Beruntungnya Edgar membalas ciumannya walaupun di awal ia sempat terkejut dengan serangan tiba-tiba Alessa. Edgar menarik pinggang Alessa agar lebih dekat. Sementara Edgar tengah menikmati ciumannya, tangan kiri Alessa bergerak menyembunyikan kalung tersebut. Ia memasukannya kembali ke dalam lemari Yang masih terbuka dan setelah itu menutup lemarinya perlahan.

Dengan bibir yang masih menyatu Alessa menatap Edgar yang memejamkan mata, Alessa mendorong tubuh Edgar dengan pelan berusaha menyudahi ciuman mereka. Alessa tersengal napasnya memburu.

"Aku masih tidak percya kau menciumku tadi, " ungkap Edgar.

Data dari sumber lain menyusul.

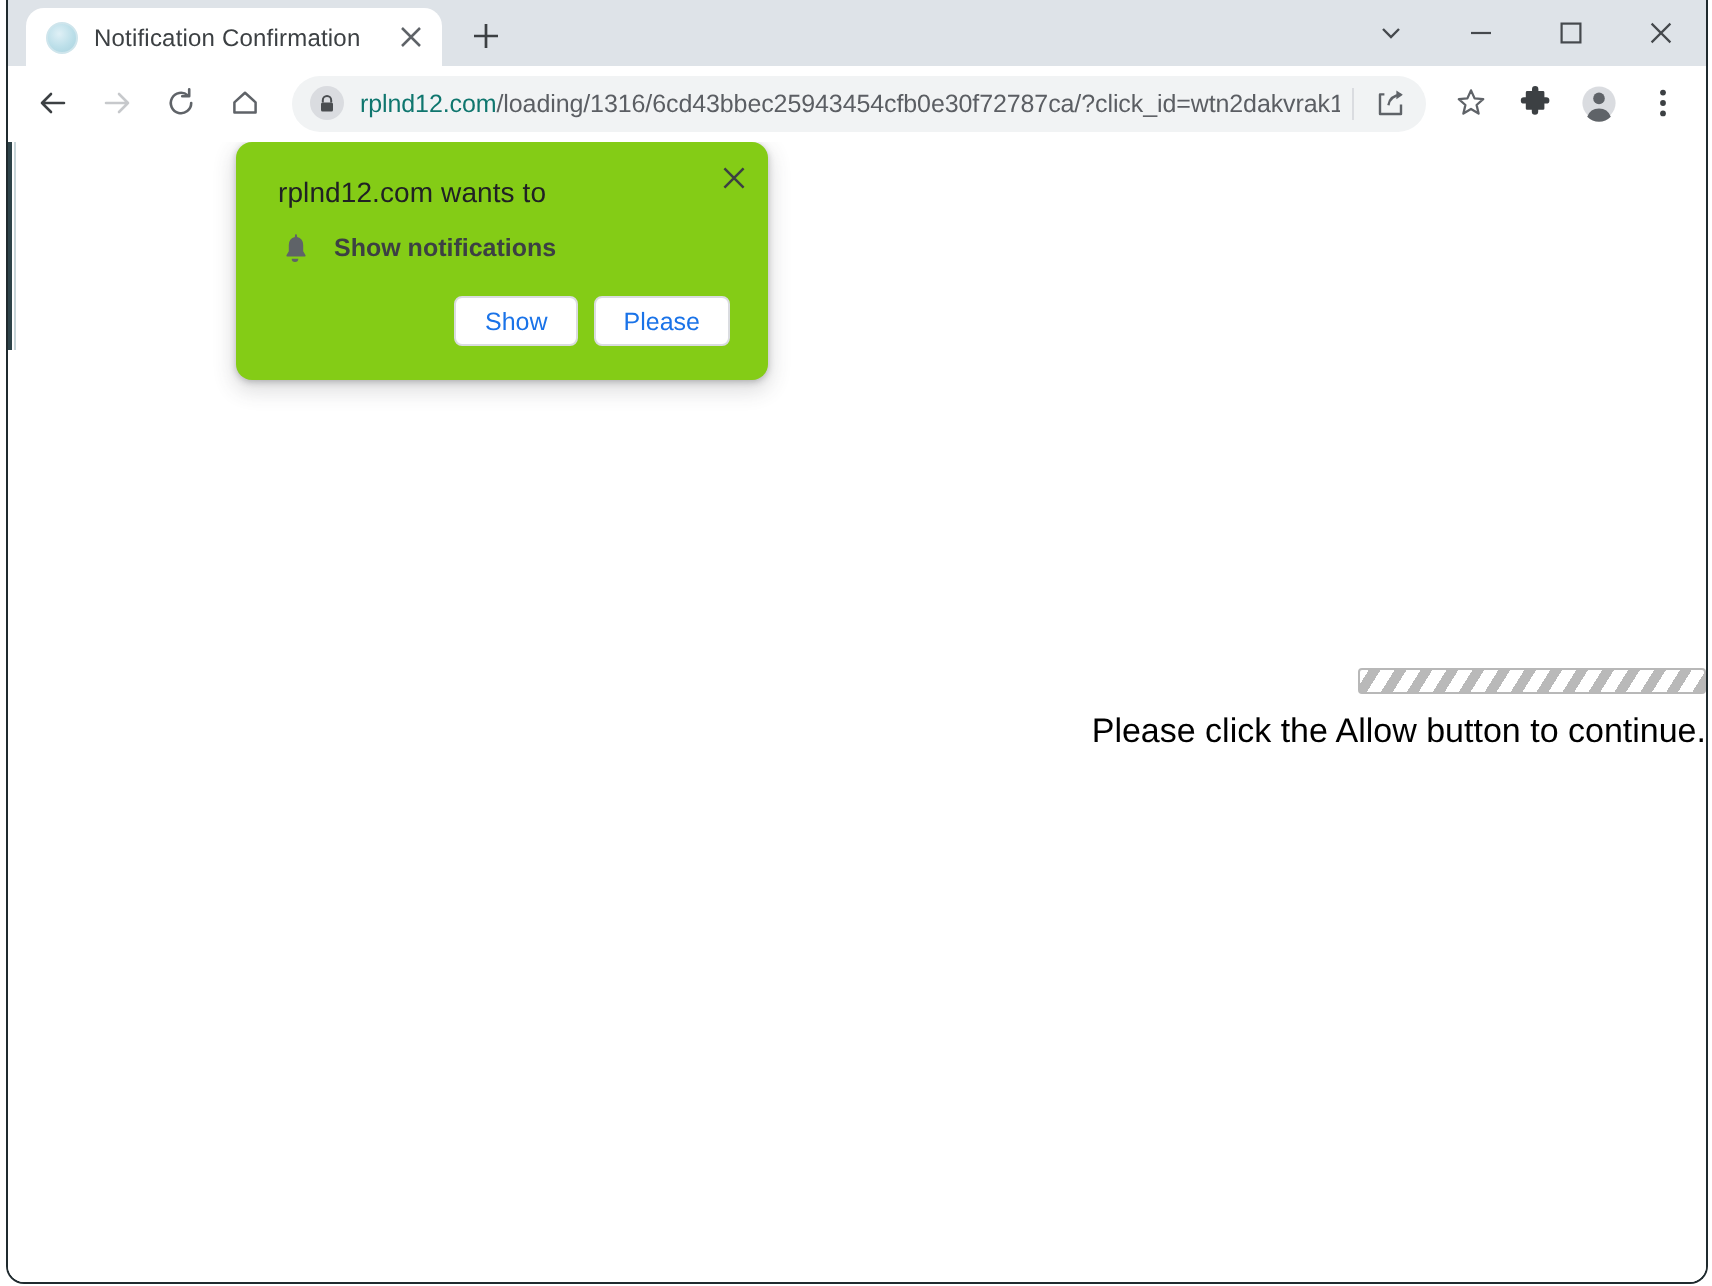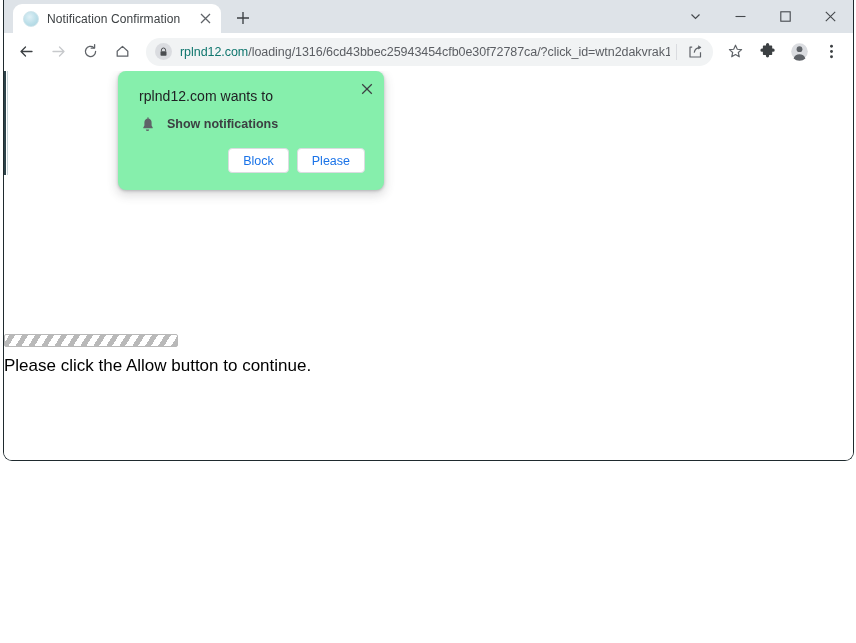--- a/index.html
+++ b/index.html
@@ -21,7 +21,7 @@
     left: 3px;
     top: 0px;
     width: 851px;
-    height: 461px;
+    height: 642px;
     background: #ffffff;
     border: 1px solid #1f2a2e;
     border-top: none;

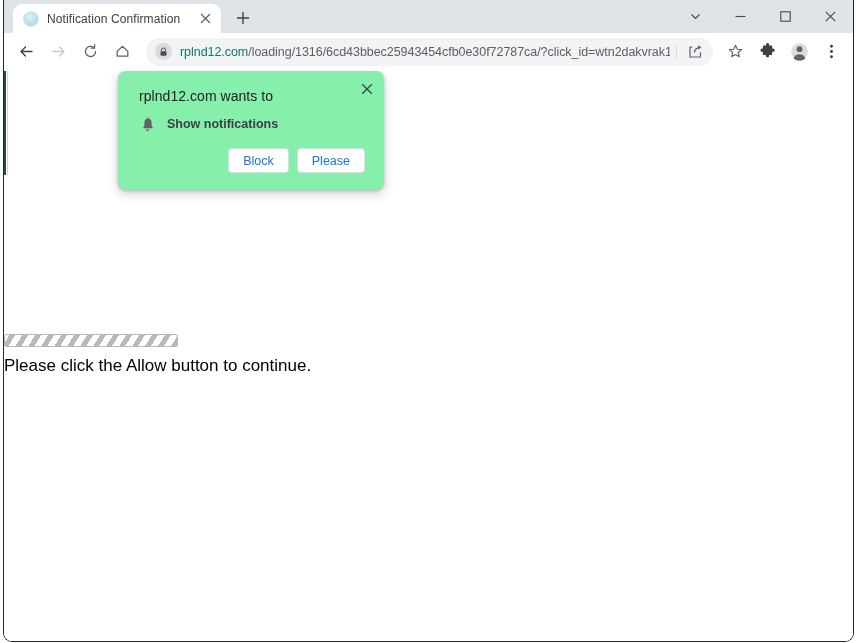--- a/index.html
+++ b/index.html
@@ -231,7 +231,7 @@
     left: 114px;
     top: 59px;
     width: 266px;
-    background: #86efac;
+    background: #84cc16;
     border-radius: 8px;
     box-shadow: 0 1px 3px rgba(60,64,67,0.30), 0 4px 10px 2px rgba(60,64,67,0.16);
     box-sizing: border-box;

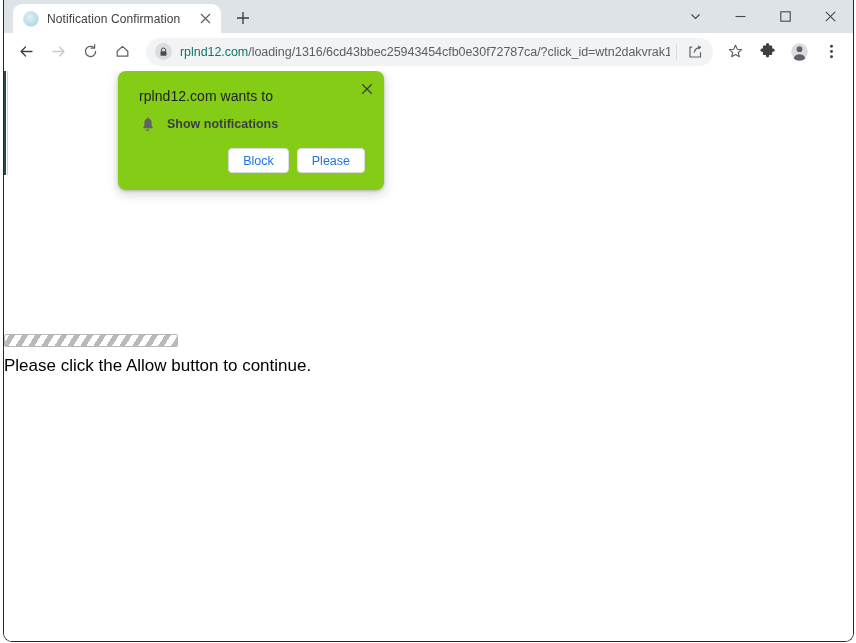--- a/index.html
+++ b/index.html
@@ -447,7 +447,7 @@
         <span class="perm-row-label">Show notifications</span>
       </div>
       <div class="perm-actions">
-        <button class="perm-btn">Block</button>
+        <button class="perm-btn">Show</button>
         <button class="perm-btn">Please</button>
       </div>
     </div>

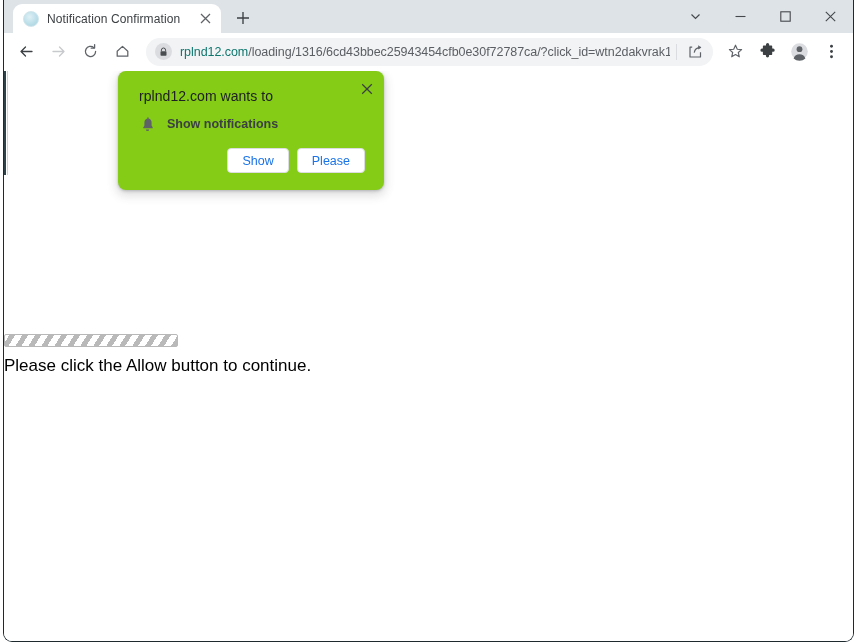--- a/index.html
+++ b/index.html
@@ -202,7 +202,7 @@
     top: 263px;
     display: flex;
     flex-direction: column;
-    align-items: flex-start;
+    align-items: flex-end;
   }
   .progress-bar {
     width: 174px;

"Itu yang kau mau, kan? Kau sudah mendapatkannya. Sebaiknya kau pergi sekarang!"

"Aku menemuimu, bukan untuk itu."

"Lalu apa? Meminta darahku lagi?" tanya Alessa sembari berjalan menuju pintu balkon. "Sekarang pulanglah aku sudah sangat mengantuk!" Alessa membukakan pintu balkonnya dengan lebar.

"Bukan itu juga. Aku hanya ... Merindukan mu ... Ya merindukanmu!" Edgar juga tidak mengerti alasan sesungguhnya ia menemui Alessa. Yang Edgar tau bahwa dirinya sangat terobsesi dengan Alessa sekarang.

"Aku tidak peduli dengan alasanmu, sekarang cepat keluar dari kamarku!"

Dengan pasrah Edgar berjalan menuju pintu yang sudah terbuka lebar itu. "Kalau tidak pulang aku akan menendangmu dari sini!" tambah Alessa lagi disertai ancaman.

Edgar tertawa singkat. "Baiklah aku pulang, jangan merindukanku, ya!" Edgar menepuk-nepuk puncak kepala Alessa layaknya anak kecil. Alessa kembali merasakan detak jantungnya yang berdetak hebat.

"Sampai seribu tahun pun aku tidak akan merindukanmu," kilah Alessa mencoba mengatakan kalimat tersebut dengan biasa saja. Walaupun dirinya sangat senang sekarang, entah karena apa.

Edgar kembali tertawa, merasa tidak tersinggung sama sekali dengan perkataan Alessa. "Baiklah aku pulang sekarang." sebelum benar-benar pergi Edgar mencium pipi Alessa sekilas, setelah itu ia melompat dari atas balkon.

Alessa tercengang. Edgar melompat dari lantai dua! Alessa berlari kecil menatap ke bawah, di bawah sana Edgar terlihat biasa saja, bahkan Edgar sempat melambaikan tangannya sebelum benar-benar menghilang di kegelapan malam.